EVE ALFILLE, 87, has pursued so many interests in her life, listing them all seems to push the bounds of credulity.

She has degrees in business, historical linguistics and medieval poetry, and has worked as a CPA, stockbroker, teacher, field archaeologist, medical translator and sculptor in large metal forms. That was all before she launched her career as a jewelry designer and store owner.

She’s also been married to her husband, Maurice, for 65 years. “Well, I have lived a long time,” she says.

Alfille was born in France and moved with her family to Canada after World War II. It was her work as an archaeologist on a dig that brought her to jewelry 50 years ago.
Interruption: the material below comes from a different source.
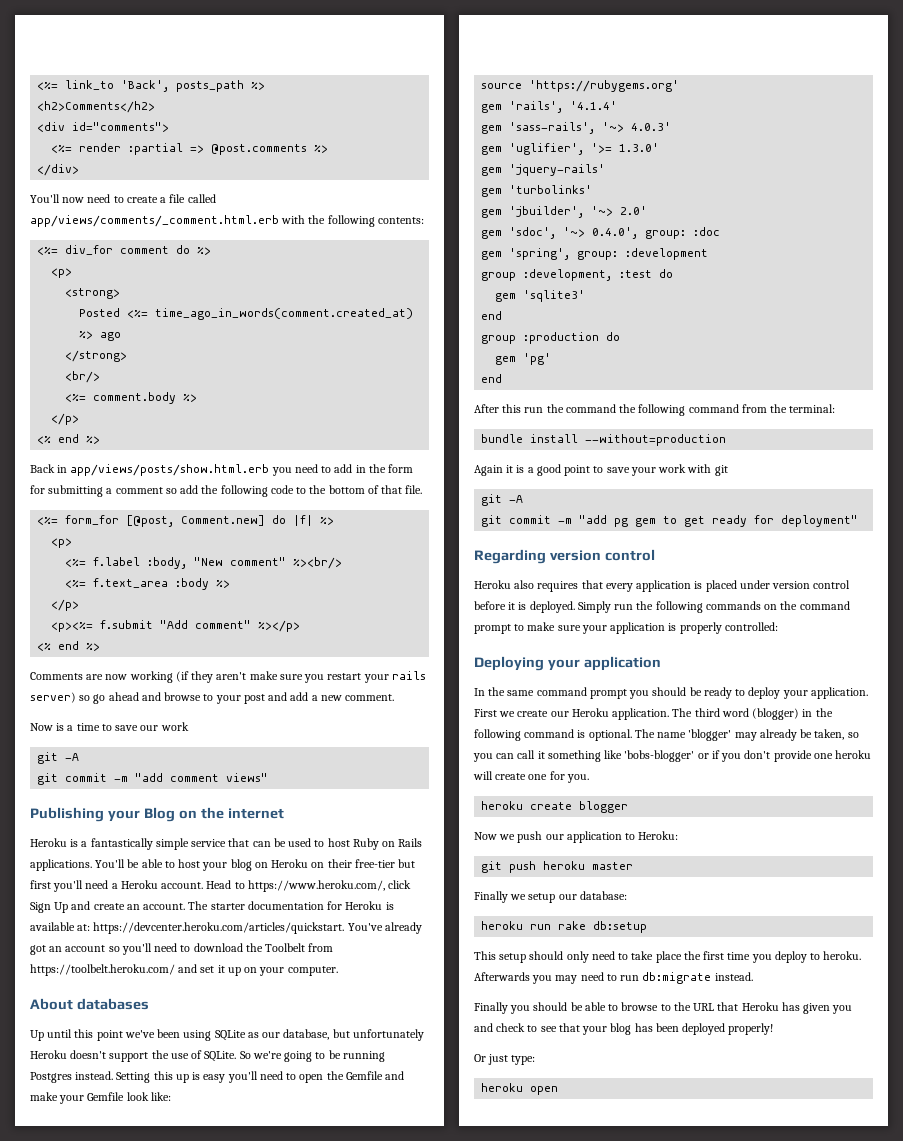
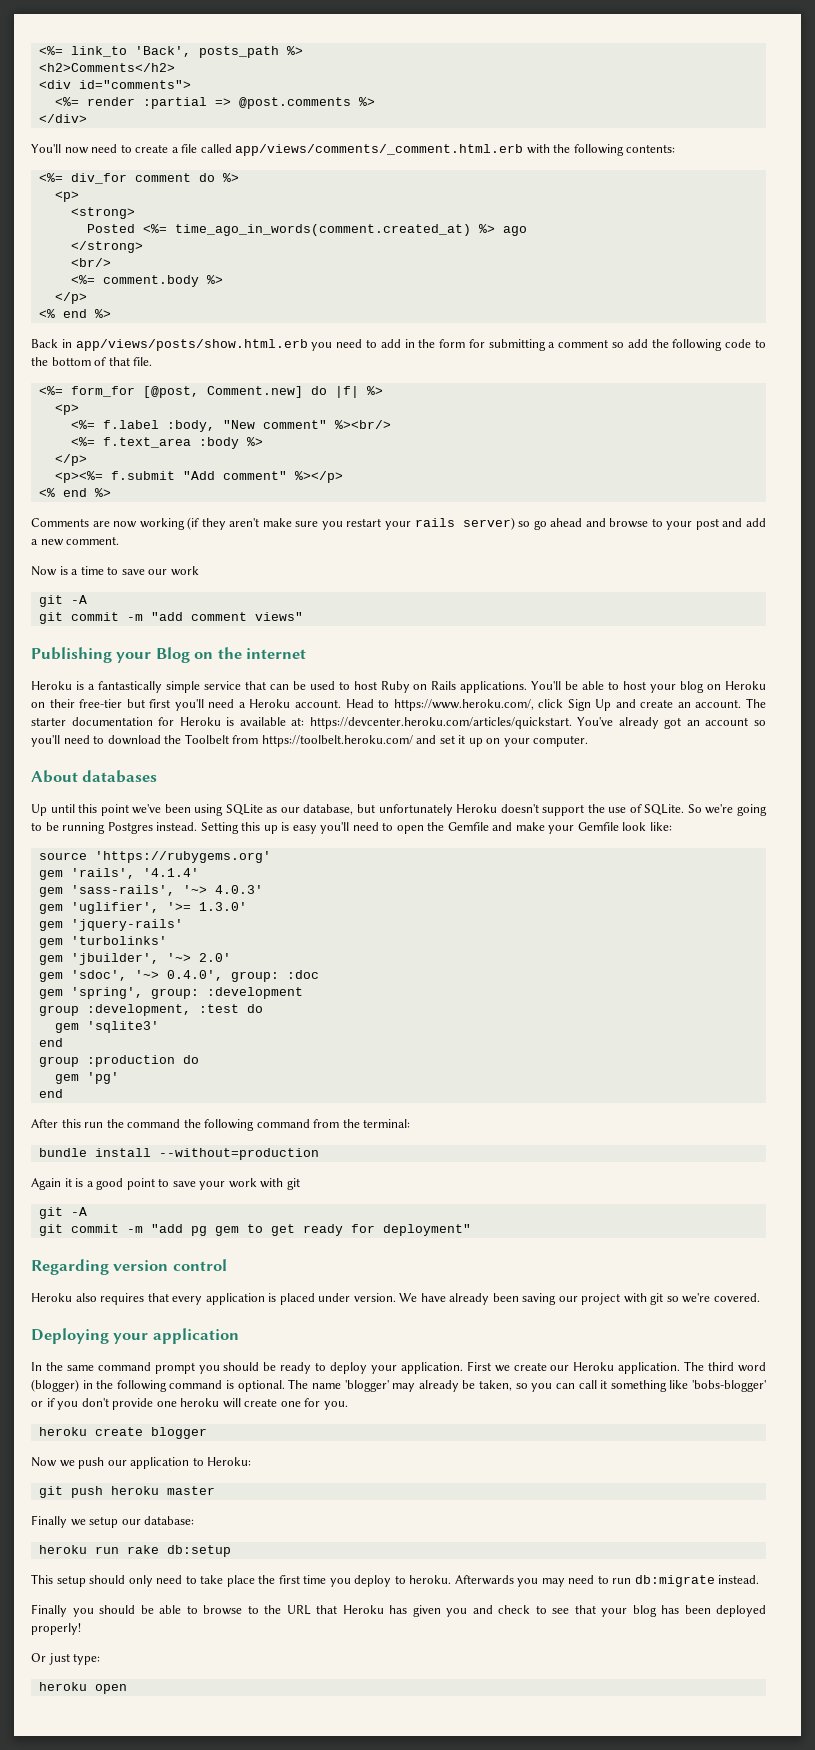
- Heroku also requires that every application is placed under version control before it is deployed. Simply run the following commands on the command prompt to make sure your application is properly controlled:
+ Heroku also requires that every application is placed under version. We have already been saving our project with git so we're covered.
The inspiration came when she held in her hand a completely intact, small Phoenicean glass god that had been unearthed after 3,000 years. It made her think about the lasting power of precious objects.

“It’s a striking thing to find yourself face to face with something that presents the past in a graphic way,” she says. “I felt this compulsion to create something myself that could be discovered in 600 years and have some meaning. So, I started creating spontaneously.”

Alfille’s new pursuit led to her winning an AGTA Spectrum Award and launching new jewelry collections every spring and fall. She opened a gallery in downtown Evanston, IL, 35 years ago.

The inspiration for the gallery’s maximalist interior design is the fanciful caves she remembered seeing as a child in a Russian animated film called The Stone Flower. Minimalism in the form of bare white walls is not for her. “Minimalism stifles me. I can’t create like that.”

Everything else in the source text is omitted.